Task statement: Could the data below be printed out exactly, with the pictures left out?

━━━ Records provided ━━━

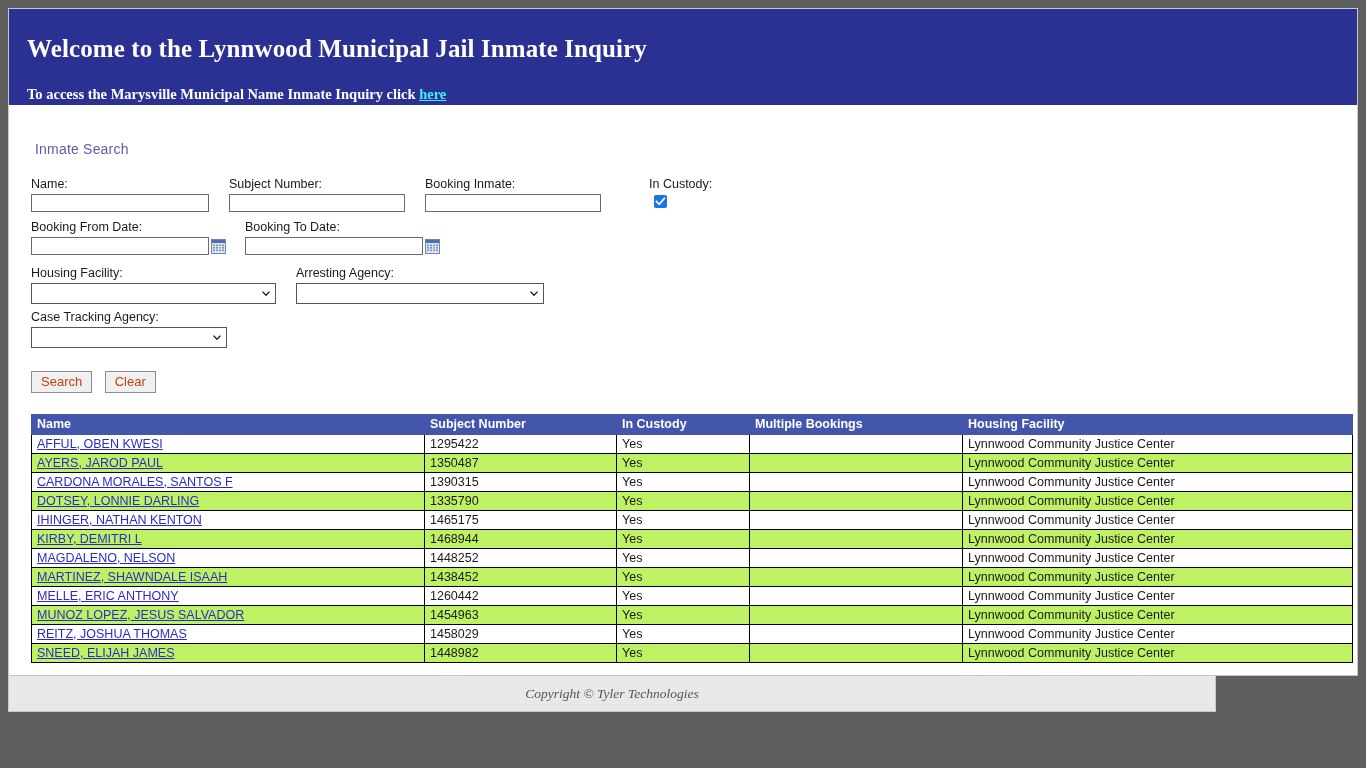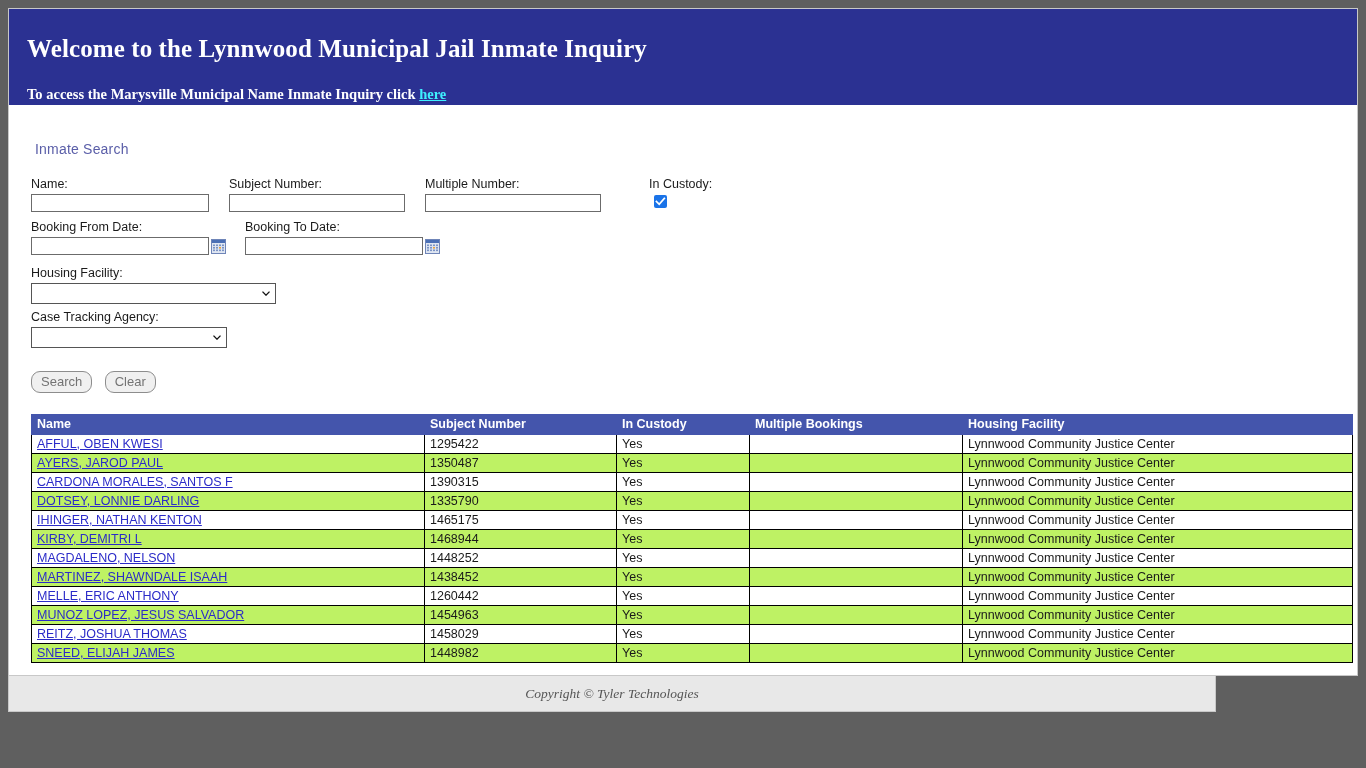--- a/index.html
+++ b/index.html
@@ -255,7 +255,7 @@
         <input class="text-input w-subject" type="text" value="" style="">
       </div>
       <div class="field" style="left:394px;">
-        <label class="field-label">Multiple Number:</label>
+        <label class="field-label">Booking Inmate:</label>
         <input class="text-input w-booking" type="text" value="" style="">
       </div>
       <div class="chk-wrap">

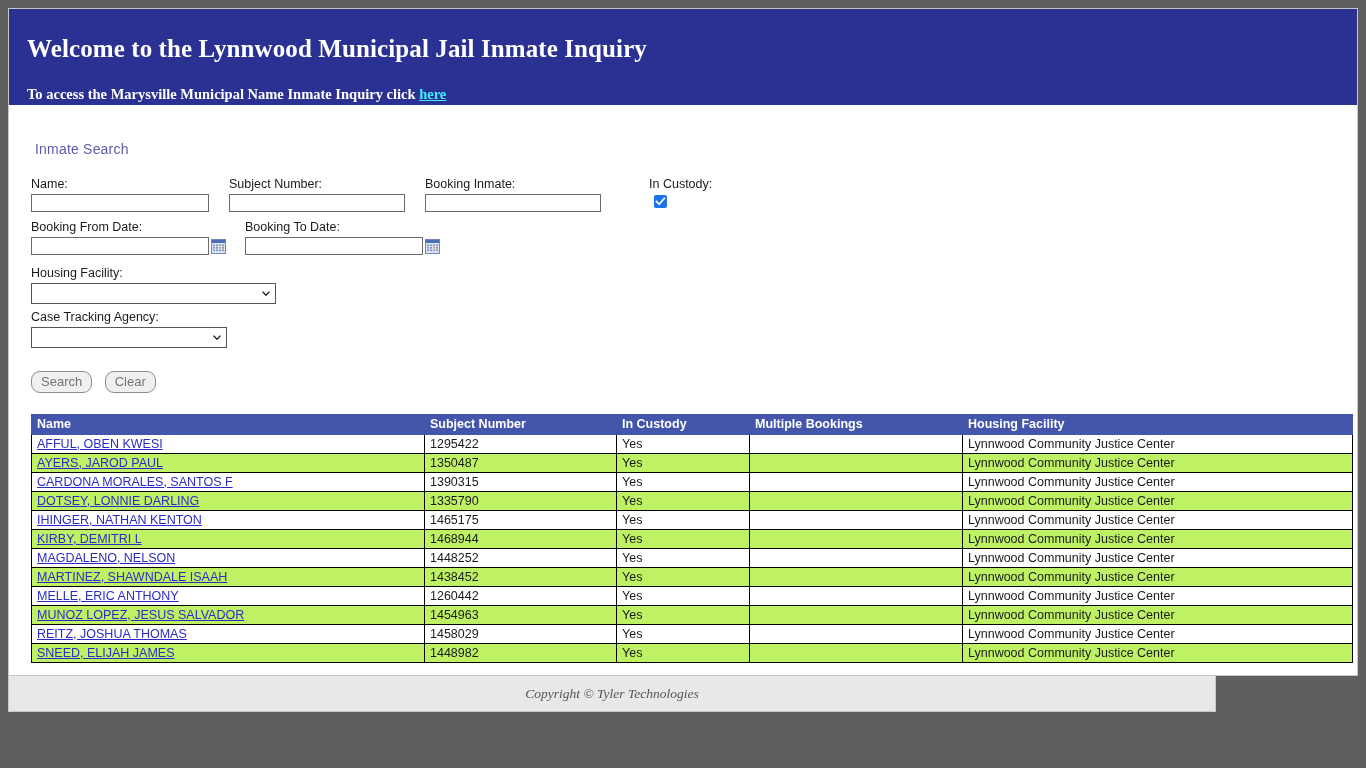--- a/index.html
+++ b/index.html
@@ -335,6 +335,17 @@
           </svg>
         </span>
       </div>
+      <div class="field" style="left:265px;">
+        <label class="field-label">Arresting Agency:</label>
+        <span class="dd-arrow-box">
+          <select class="dropdown w-arrest">
+            <option></option>
+          </select>
+          <svg class="dd-arrow" viewBox="0 0 8 5">
+            <path d="M0.5 0.6 L4 4.2 L7.5 0.6" stroke="#111" stroke-width="1.3" fill="none"></path>
+          </svg>
+        </span>
+      </div>
     </div>
 
     <div class="form-row" style="height:42px;">

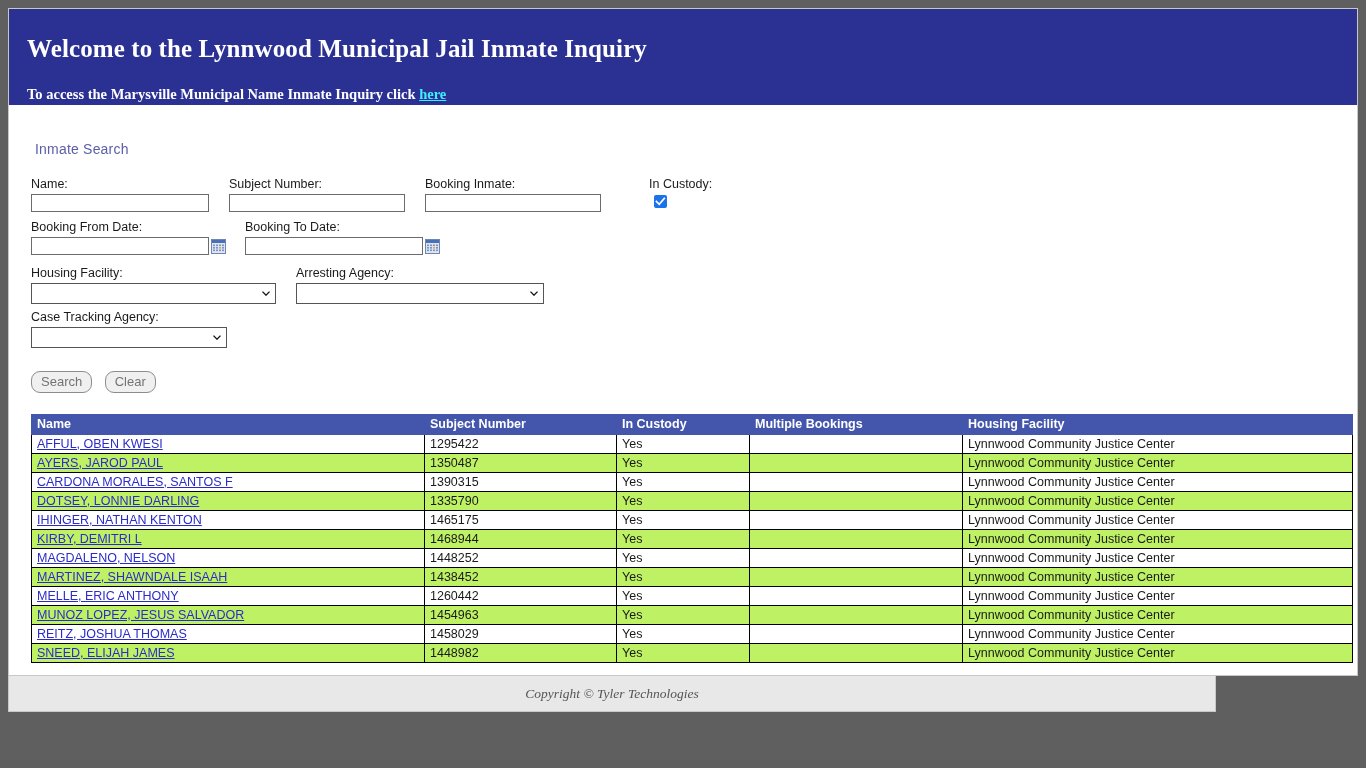--- a/index.html
+++ b/index.html
@@ -168,10 +168,10 @@
   .btn {
     font-family: "Liberation Sans", sans-serif;
     font-size: 13px;
-    color: #737373;
+    color: #c2410c;
     background: #f0f0f0;
     border: 1px solid #8d8d8d;
-    border-radius: 9px;
+    border-radius: 0;
     padding: 2px 9px 3px 9px;
     margin-right: 8px;
     cursor: pointer;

━━━

Response:
--- a/index.html
+++ b/index.html
@@ -255,7 +255,7 @@
         <input class="text-input w-subject" type="text" value="" style="">
       </div>
       <div class="field" style="left:394px;">
-        <label class="field-label">Multiple Number:</label>
+        <label class="field-label">Booking Inmate:</label>
         <input class="text-input w-booking" type="text" value="" style="">
       </div>
       <div class="chk-wrap">

--- a/index.html
+++ b/index.html
@@ -335,6 +335,17 @@
           </svg>
         </span>
       </div>
+      <div class="field" style="left:265px;">
+        <label class="field-label">Arresting Agency:</label>
+        <span class="dd-arrow-box">
+          <select class="dropdown w-arrest">
+            <option></option>
+          </select>
+          <svg class="dd-arrow" viewBox="0 0 8 5">
+            <path d="M0.5 0.6 L4 4.2 L7.5 0.6" stroke="#111" stroke-width="1.3" fill="none"></path>
+          </svg>
+        </span>
+      </div>
     </div>
 
     <div class="form-row" style="height:42px;">

--- a/index.html
+++ b/index.html
@@ -168,10 +168,10 @@
   .btn {
     font-family: "Liberation Sans", sans-serif;
     font-size: 13px;
-    color: #737373;
+    color: #c2410c;
     background: #f0f0f0;
     border: 1px solid #8d8d8d;
-    border-radius: 9px;
+    border-radius: 0;
     padding: 2px 9px 3px 9px;
     margin-right: 8px;
     cursor: pointer;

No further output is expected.